Amazon used re:Invent 2025 to focus on scaling its in-house hardware, lowering model costs with the Nova 2 lineup, and pushing its AI tools toward more autonomous behavior instead of simple assistant-style workflows.
To reduce reliance on Nvidia and lower AI workload costs, AWS introduced the third generation of its accelerators. The Trainium3 UltraServer, built on a 3-nanometer process, is designed to offer four times the speed and memory of the previous version with a 40 percent improvement in energy efficiency.
The larger shift is scale. AWS now supports clusters of up to one million Trainium3 chips, an approach already used by customers such as Anthropic.
Amazon also signaled a change for the next generation. The upcoming Trainium4 will support Nvidia's NVLink Fusion, enabling hybrid systems where Amazon's lower-cost hardware can work directly with Nvidia GPUs. This reflects Nvidia's continued dominance of the CUDA ecosystem and gives AWS more flexibility in mixed environments.
Price war with Nova 2
Pricing is central to the Nova 2 strategy. Amazon introduced the Nova 2 Lite and Nova 2 Pro families and continues to position them through direct price-performance comparisons with OpenAI and Google. A test series from Artificial Analysis showed that Nova 2.0 Pro (Preview) gained 30 points in the firm's internal index and now sits near the top group, though it still trails the leading models from other vendors.

Pricing remains the standout factor. Nova 2.0 Pro is listed at 1.25 dollars per million input tokens and 10 dollars for output. According to Artificial Analysis, a benchmark run cost about 662 dollars with Nova 2.0 Pro, compared to 817 dollars for Claude 4.5 Sonnet and 1,201 dollars for Google Gemini 3 Pro.
Amazon also introduced Nova Forge, which allows companies to include their own data during the model's training phase rather than relying solely on fine-tuning. Reddit used the service to build a moderation model that, according to CTO Chris Slowe, better reflects the platform's specific dynamics.

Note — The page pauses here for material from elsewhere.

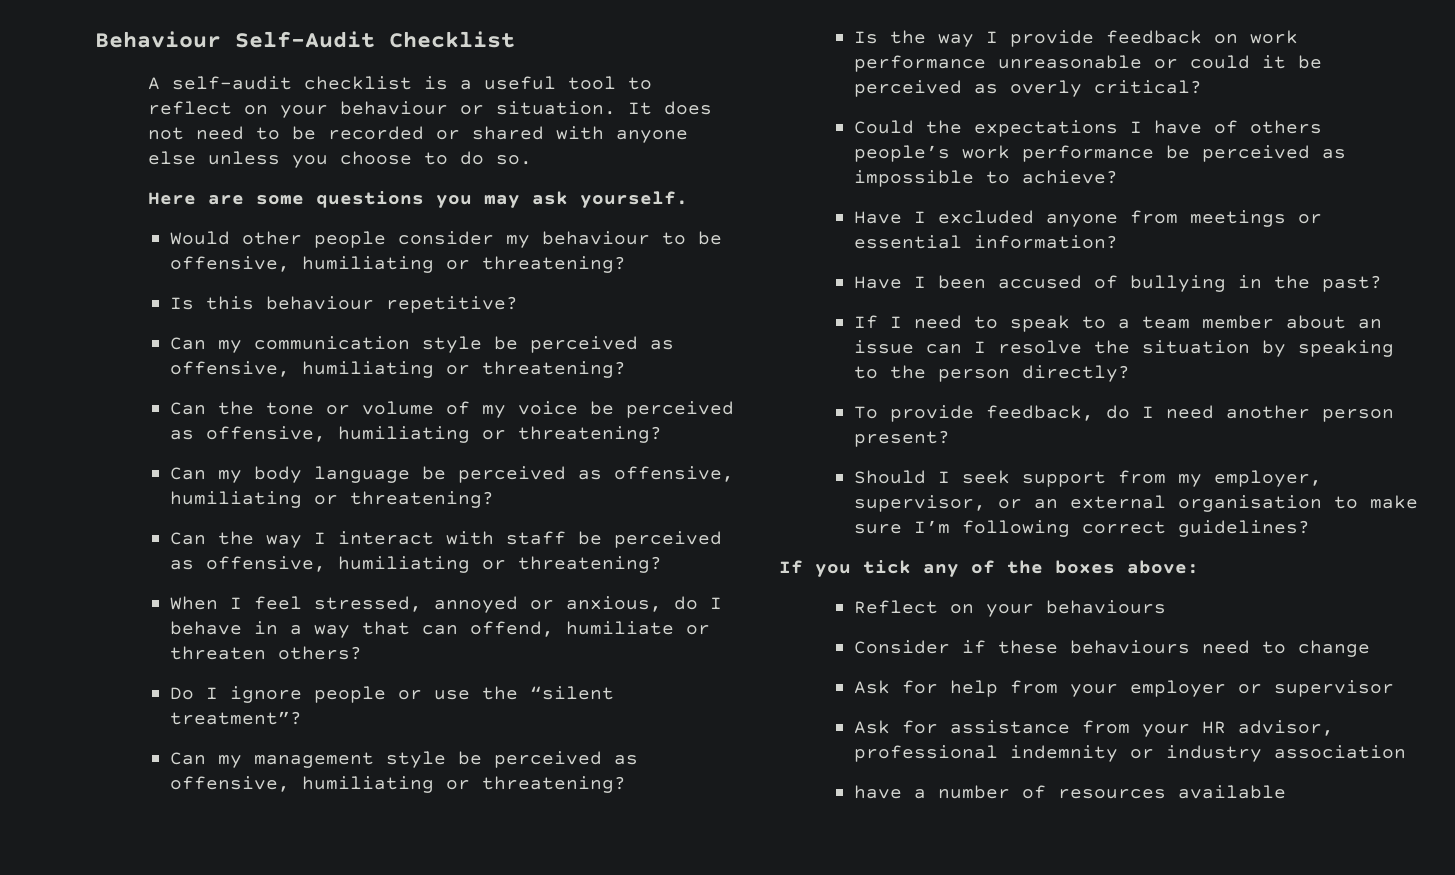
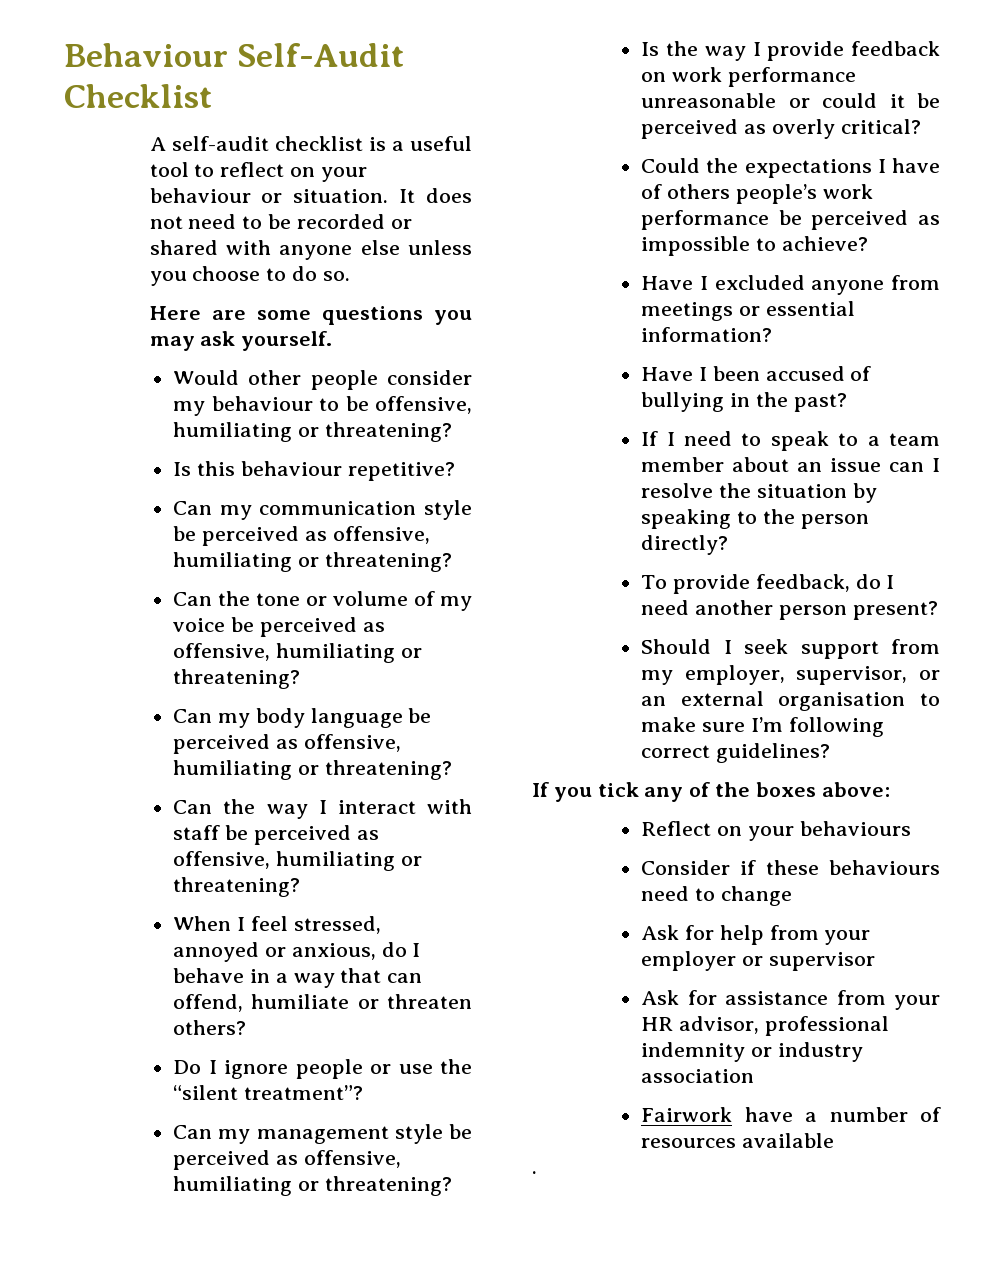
- have a number of resources available
+ Fairwork have a number of resources available
+ .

In speech processing, Amazon released the speech-to-speech model Nova Sonic 2.0. Benchmarks from Artificial Analysis place its reasoning performance between the current market leaders. In Big Bench Audio, a dataset of 1,000 complex audio questions, Nova Sonic 2.0 reached an accuracy of 87.1 percent, placing it second behind Google's Gemini 2.5 Flash Native Audio Thinking and ahead of OpenAI's GPT Realtime.
Latency is mixed. The model produces its first audio response in an average of 1.39 seconds, more than two seconds faster than Google's higher-performing model but slower than OpenAI's latest systems. It supports bidirectional audio streaming in five languages, including German, and adapts its speaking style to match the rhythm and emphasis of the input.
From assistant to autonomous agent
At the application level, AWS is shifting from assistant-style tools toward more autonomous agents. The company expects many future AI use cases to involve systems that can complete tasks without constant prompting.
AWS introduced three agents meant to integrate directly into developer workflows: Kiro, which maintains context across sessions and repositories and can work on tasks such as bug triage, code coverage, and preparing pull requests; the AWS Security Agent, which handles security checks and penetration testing; and the AWS DevOps Agent, which monitors infrastructure metrics through tools such as CloudWatch and Datadog and can perform its own root-cause analysis during outages.
AWS says these agents can learn a company's internal patterns over several months. Whether they actually reduce workload or create new oversight challenges will become clear once they are used in production settings.